Using the EdgeXR API to view metrics
EdgeXR provides two ways for you to view metrics. The same metrics information that are presented in the Monitoring Dashboard can be viewed from the CLI by using the metrics commands in the mcctl
utility.
> mcctl metrics
Usage: mcctl metrics [flags] [command]
Available Commands:
app View App metrics
cluster View ClusterInst metrics
cloudlet View Cloudlet metrics
cloudletusage View Cloudlet usage
clientapiusage View client API usage
clientappusage View client App usage
clientcloudletusage View client Cloudlet usage
For more information on these commands and usages, refer to the mcctl Utility Reference guide. For this guide, we will be focusing more on using the user interface to view metrics information.
Using the monitoring dashboard to view metrics
From the Edge-Cloud Console UI, select Monitoring from the left navigation. The Monitoring page opens. Make sure that you are managing the Organization that you wish to view metrics information.

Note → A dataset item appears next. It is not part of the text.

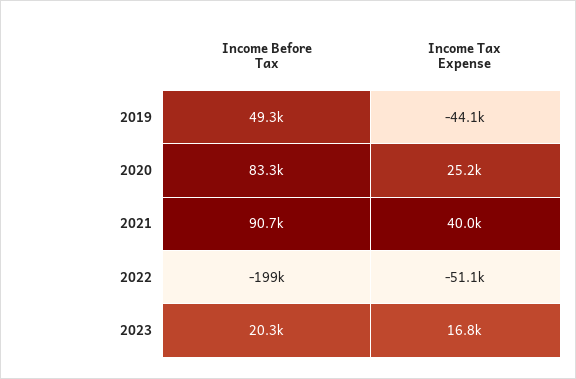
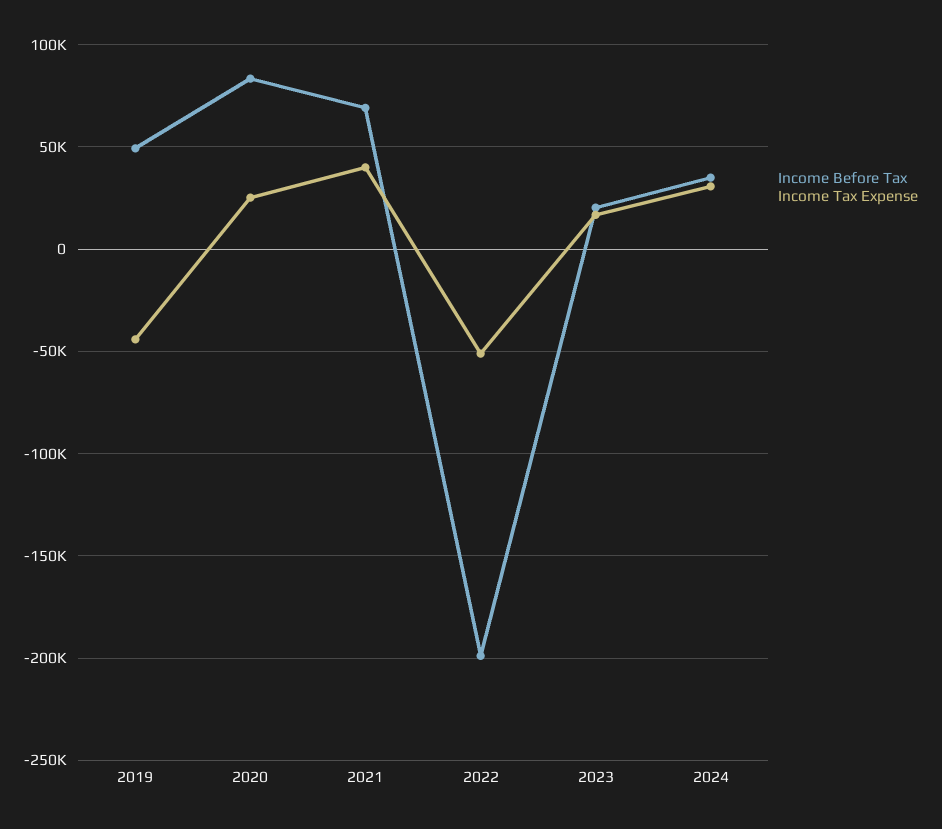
Income Before Tax, 2021: 90700 -> 70000
Income Before Tax, 2024: none -> 35000
Income Tax Expense, 2024: none -> 30000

The EdgeXR Edge-Cloud Console provides a Monitoring Dashboard to help you visually centralize, collect, aggregate, and analyze events, logs, and traces so that you can get a bigger picture of what is going on across your infrastructure in real-time. Within a single pane of glass and a customizable UI to enlarge your view and change the graphic representation of your data, you can view both current and historical data, log and analyze pattern usages and trends to make informed decisions about your infrastructure to help your users get the most out of your services offered.
Filtering
The Monitoring Dashboard provides many ways to filter the data you need to view and access. You can view by organization, regions, metric types, app instance, cluster instance or cloudlet, and search by admins, developers, or operators. You can also filter by time ranges. While the maximum allocated days you can search for audit logs is one day (within the last 24hrs), you can further refine your search for logs with the span of the 24 hour period. Start time default is 12:00a.m. and End Time default is 11:59p.m.
You can also refresh your data and specify your refresh rate by seconds, minutes, or hours. You will see a progress bar at the top of the page which serves as an indicator. Click the eye icon to customize your view and include specific metrics information.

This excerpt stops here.